Ian Mackenzie looks into the regional culture of Johor Bahru’s seafood villages and wonders how much longer they will be around, given the rapid development in the area.
Overlooking the water which makes up 45km of the Straits of Johor lie the 12 seafood waterfront villages of Johor Bahru. They offer a smorgasbord of smorgasbords: chili crab, razor clams, king fish and slightly unnerving geoducks which look nothing like duck.
However, if you want to visit these character-exuding villages you’ll need to get in quick. Because, in fact, the scene of those 12 separate seafood villages is an historic picture from 15 years ago. In 2016, there are now just five areas on the water to eat and explore – and even they are under threat.
The construction boom in JB is changing the face of the city and its surrounds, and no more so than on the waterfront. There is a concerted effort to mirror the high rises and gleaming towers across the Straits and that means there is very little room (if any) for the original seafood villages.
Some of the older locals swear by the restaurants at Senibong Cove. Some of the expats simply swear. It isn’t unusual to hear of foreigners being charged three or four times the local prices. If there isn’t a price on a menu or on a board – beware! If you can, take a local friend or colleague.
Restaurant owner Azim tells me that they have anywhere between 20 and 30 varieties of seafood on any given day.
It used to be that it was all sourced locally, but the Straits don’t hold much produce anymore except mussel farms.
Azim proudly showed me his Alaskan Giant crabs, the Canadian lobsters and Japanese clams. There were some impressive ‘local’ lobsters from Sabah, but that still seemed a long way away to me.
However, if you wanted Alaskan crabs or Canadian lobster in a major city restaurant, you’d be paying five or six times more than you will pay here. It’s worth considering.
What you might not know as you savour your Udang Goreng (fried prawns) and stare across the glittering night time water, is that about 200 metres away, just across a rickety bridge, lies an abandoned single house.
It’s just an overgrown shell of a building now but it used to be the site of a particularly bloody time period of warfare during World War II.
In 1942, British soldiers volunteered to stay behind throughout Malaya (as it was known then) after the Japanese occupation, often aided by local Chinese people. Their role was to disrupt the Japanese in any way they could. Often, they got caught – like the ones in that little house. It’s hard to comprehend what went on.
Seven high rises are now within sight from the villages and two more are going up only a stone’s throw away. JB is also reclaiming land from the sea and building out towards Singapore along this very stretch, so it won’t be long now before these charismatic villages are lost in the silty sands of time.

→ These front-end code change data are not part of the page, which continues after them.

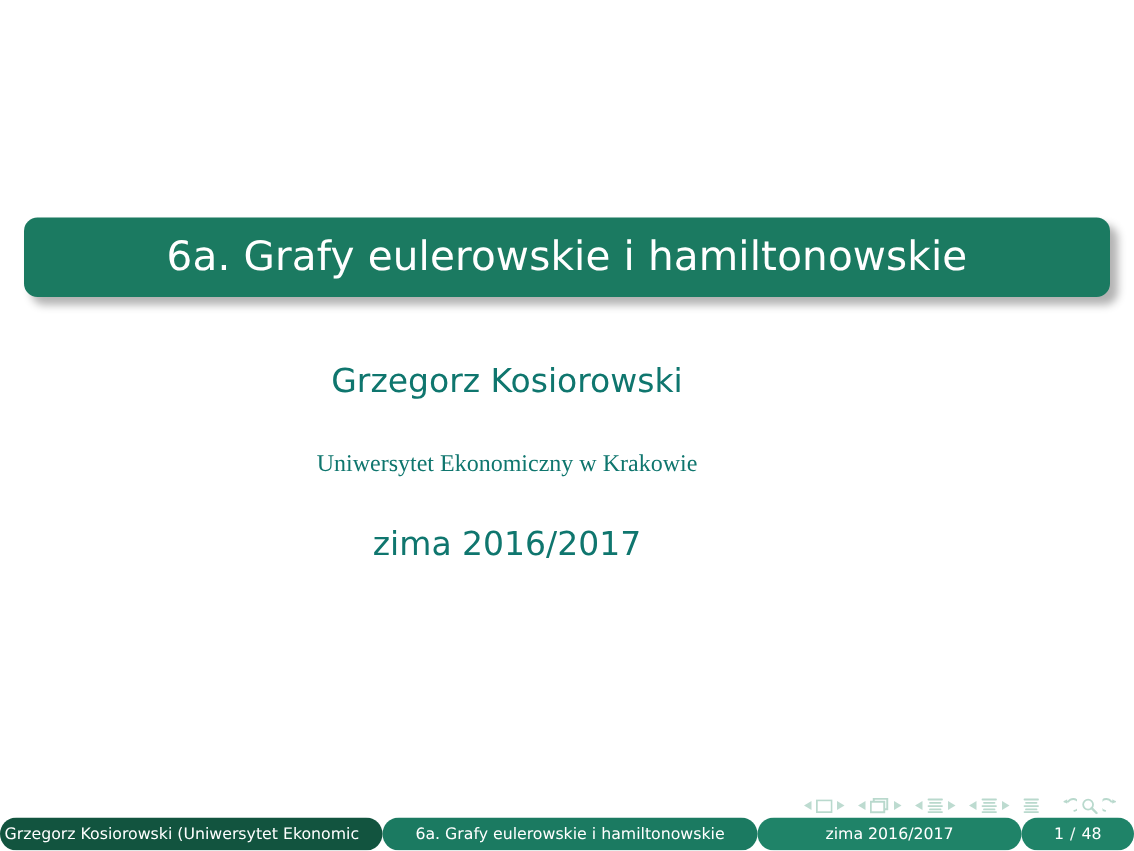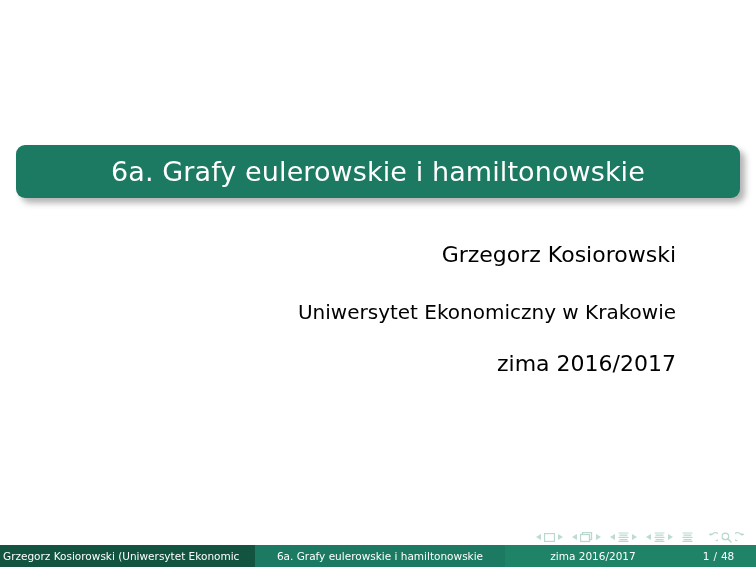--- a/index.html
+++ b/index.html
@@ -44,8 +44,8 @@
     position: absolute;
     left: 0;
     width: 676px;
-    text-align: right;
-    color: #000000;
+    text-align: center;
+    color: #0f766e;
   }
   #author-name {
     top: 243px;

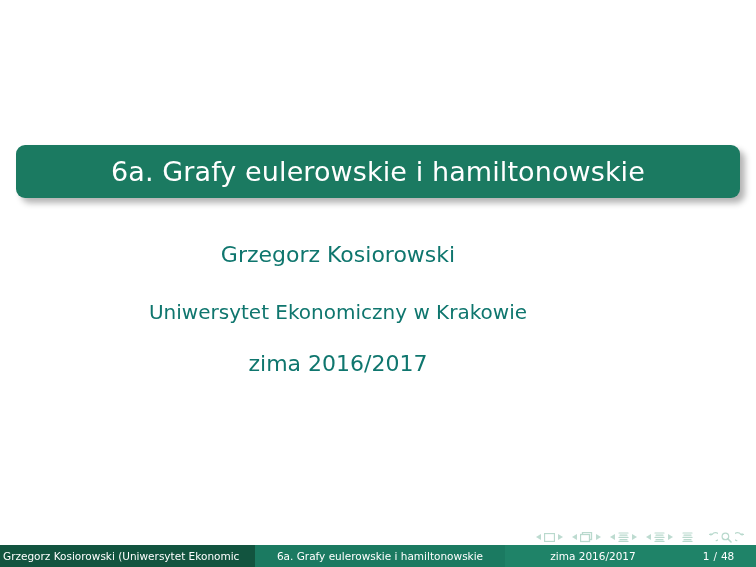--- a/index.html
+++ b/index.html
@@ -54,8 +54,9 @@
   }
   #institute-name {
     top: 301px;
-    font-size: 20px;
+    font-size: 16px;
     line-height: 1.1;
+    font-family: Liberation Serif, serif;
   }
   #date-text {
     top: 352px;

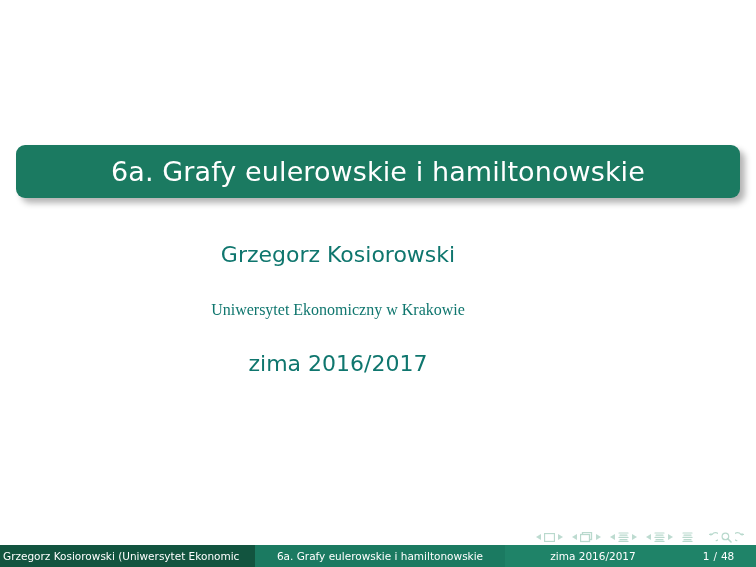--- a/index.html
+++ b/index.html
@@ -116,6 +116,7 @@
     height: 100%;
     overflow: hidden;
     white-space: nowrap;
+    border-radius: 11px;
   }
   #footer-author {
     width: 255px;

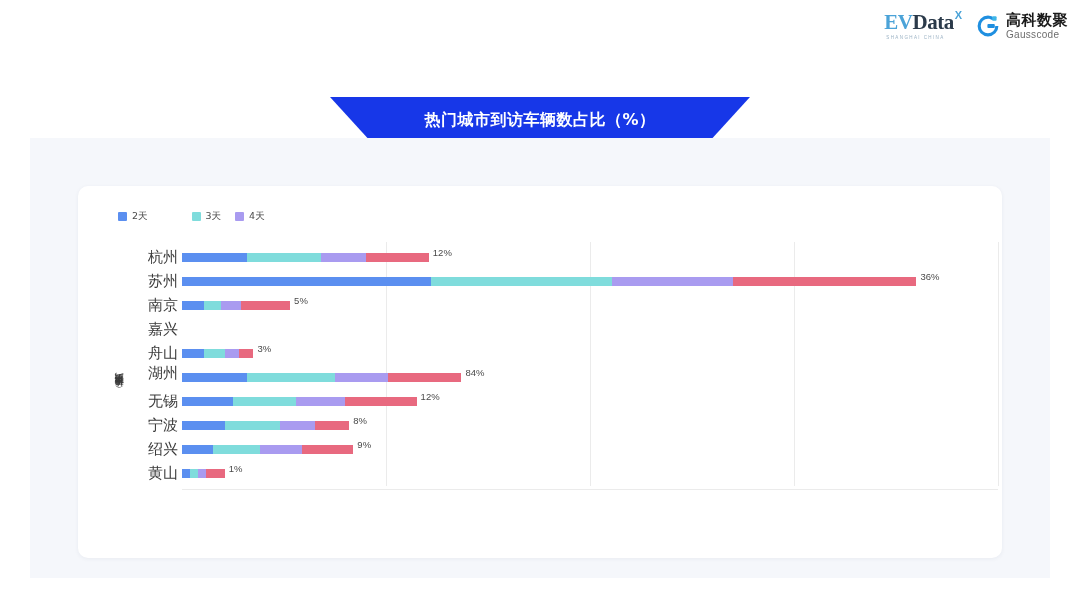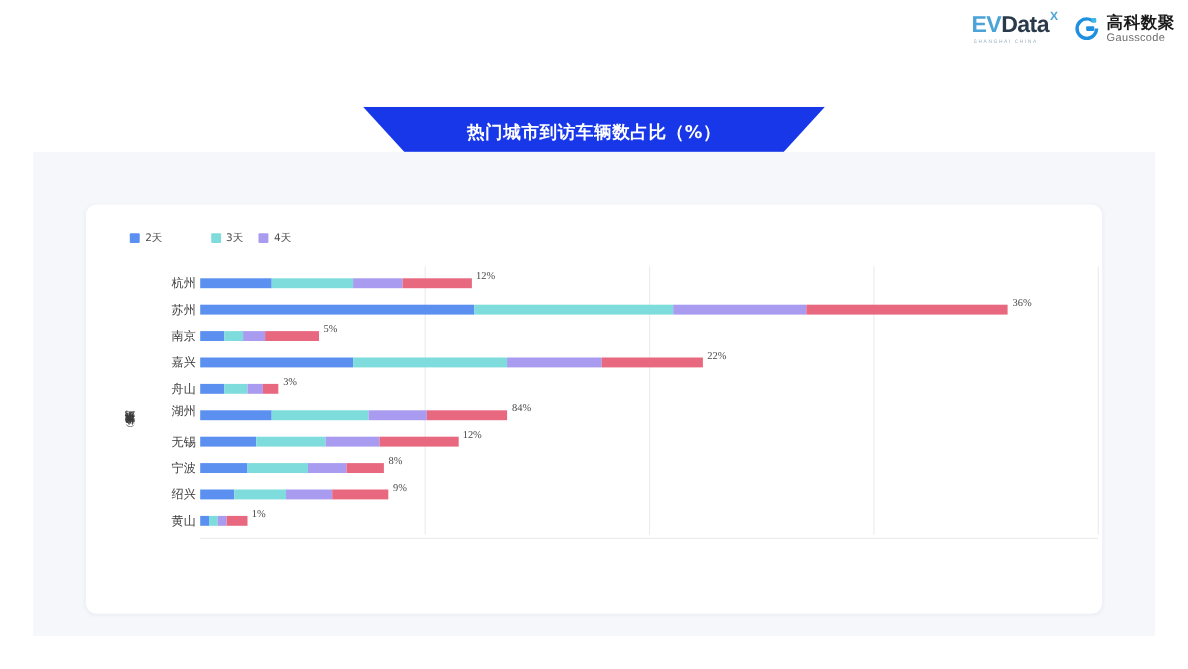--- a/index.html
+++ b/index.html
@@ -20,7 +20,7 @@
   .logo-evdata { display:flex; flex-direction:column; align-items:flex-start; }
   .logo-evdata-row { display:flex; align-items:flex-start; }
   .logo-evdata-word {
-    font-family:Liberation Sans, sans-serif;
+    font-family:Liberation Serif, serif;
     font-size: 21px; font-weight: 700; letter-spacing:-0.5px;
     color:#2b3a4a; line-height: 1;
   }

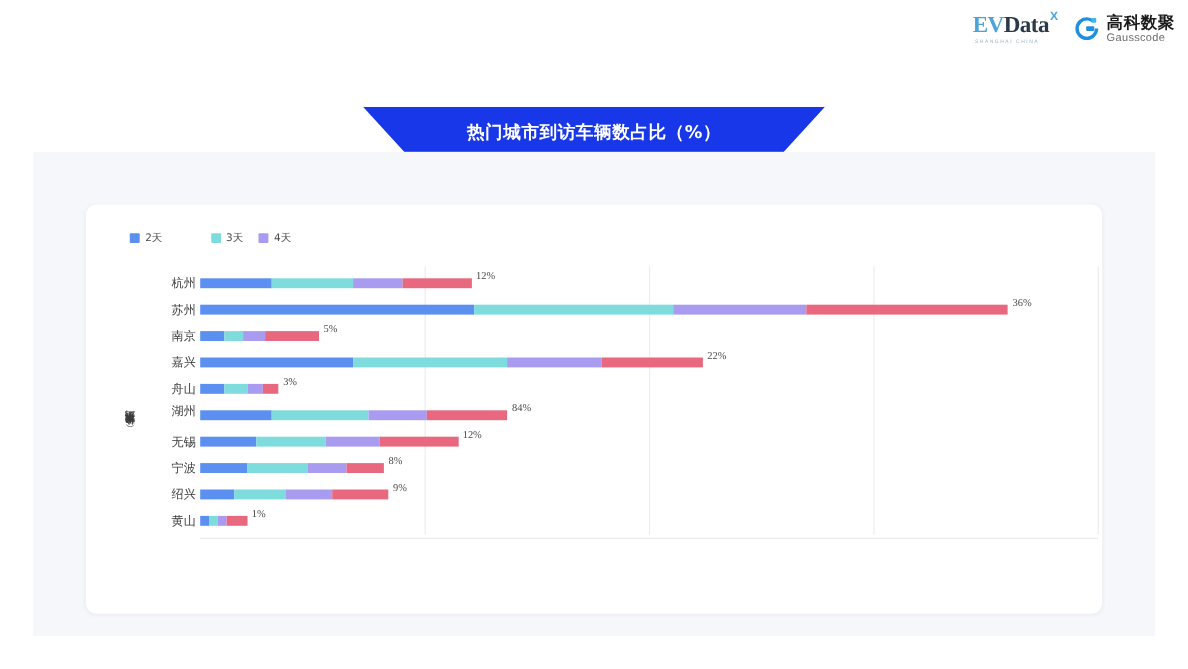--- a/index.html
+++ b/index.html
@@ -100,7 +100,7 @@
   .cat-label {
     position:absolute; right:0; width:44px; height:22px;
     display:flex; align-items:center; justify-content:flex-end;
-    font-size:11px; color:#3b3b3b; font-family:"DejaVu Sans", sans-serif;
+    font-size:15px; color:#3b3b3b; font-family:"DejaVu Sans", sans-serif;
   }
   .bars-area {
     position:absolute; left:48px; top:0; width:816px; height:240px;

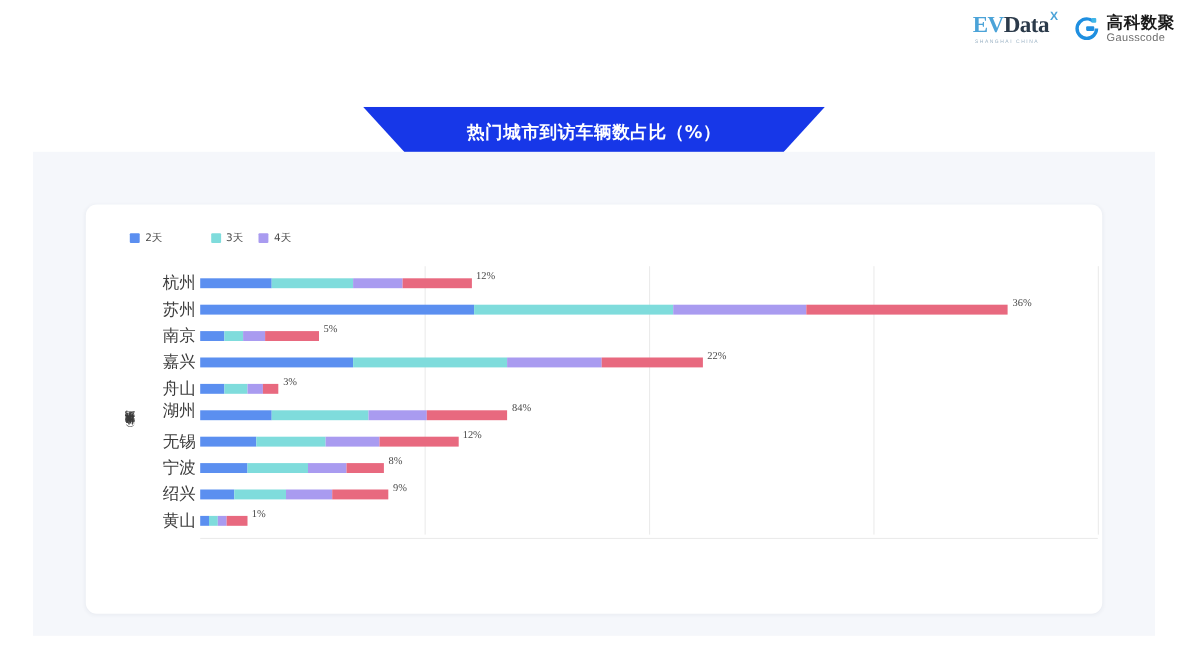--- a/index.html
+++ b/index.html
@@ -117,7 +117,7 @@
   .seg { height:9px; }
   .bar-value {
     position:absolute; top:1px; font-size:9.5px; color:#4a4a4a;
-    white-space:nowrap; font-family:Liberation Serif, serif;
+    white-space:nowrap; font-family:Liberation Sans, sans-serif;
   }
 </style>
 </head>

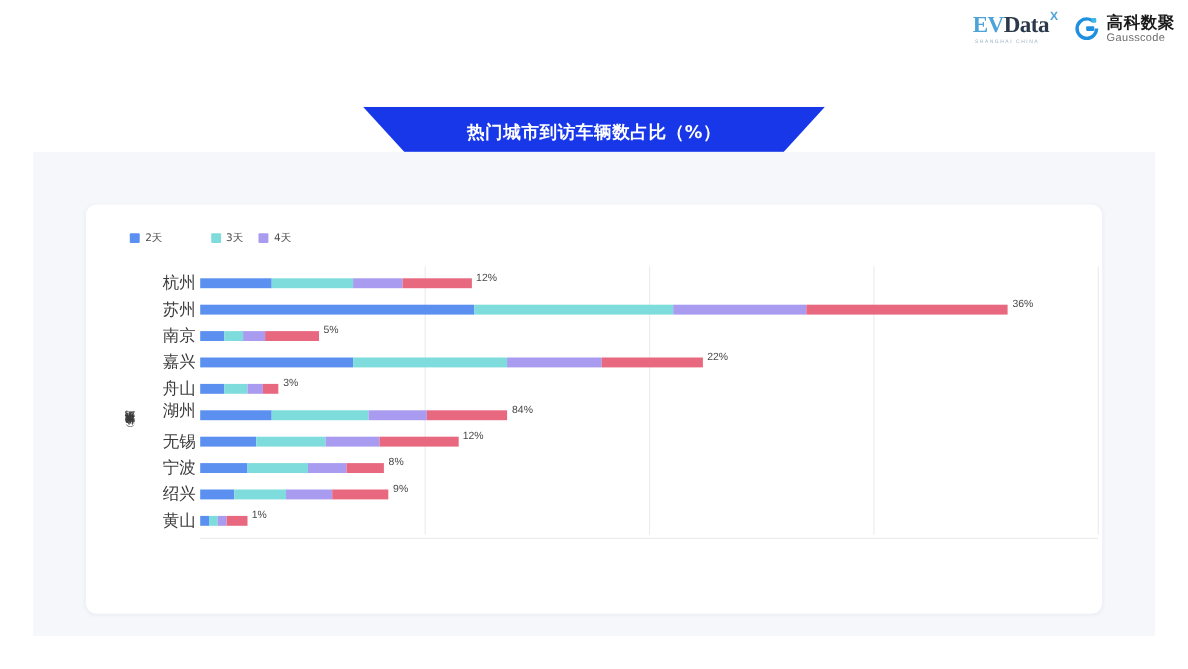--- a/index.html
+++ b/index.html
@@ -220,15 +220,6 @@
                 </div>
                 <div class="bar-value" style="left: 112.12px;">5%</div>
               </div>
-              <div class="row" style="top: 72px;">
-                <div class="bar" style="left: 0px;">
-                  <div class="seg" style="width: 138.72px; background: rgb(91, 143, 240);"></div>
-                  <div class="seg" style="width: 140.76px; background: rgb(127, 220, 220);"></div>
-                  <div class="seg" style="width: 85.68px; background: rgb(169, 155, 240);"></div>
-                  <div class="seg" style="width: 91.8px; background: rgb(232, 105, 127);"></div>
-                </div>
-                <div class="bar-value" style="left: 460.96px;">22%</div>
-              </div>
               <div class="row" style="top: 96px;">
                 <div class="bar" style="left: 0px;">
                   <div class="seg" style="width: 22.44px; background: rgb(91, 143, 240);"></div>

Pasir Putih Seafood Restaurant will likely be the last to go. Expats usually only come to Pasir Gudang for work as it’s the city port. Expats don’t live in this area though so it’s easy to miss out on the seafood village. You can pick at your chili lala-lala (clams) while you look across to Pulau Ubin, a Singaporean island across the straits.
The island is one of Singapore’s last refuges of unspoiled natural habitats and a haven for day trippers who want to escape. Near the eateries (there are several others by the water), local fishermen ply the waters and children swim and dive from the jetty. Note: it’s not always idyllic – the waterline in JB is sadly becoming like a garbage dump.
For the more adventurous diner, head for the small group of seafood spots at Kampung Sungai Melayu and in particular the Orang Asli Seafood Restaurant (orang asli being the Malay word for the original tribes people of Malaysia).
It is just about the last vestige of the original culture which remains in JB. A small visitor centre helps to give an idea of how the native people lived, ate, danced and fought.
Be adventurous and cross the broken wooden planks to where the food is cooked and sold. Be adventurous and ignore the sights and smells on either side of the walkway. There isn’t a menu and what’s on offer depends on what the villagers have caught that day (at least, I think that’s what they told me). The salty, sweet fish dish they gave me was delicious even if it didn’t have a name…
While you soak up the atmosphere, don’t forget that these places will soon be gone. The restaurants and the people will be moved out and away from the sparkly new apartment blocks. But if you do venture out, go at night. Things always look better at night.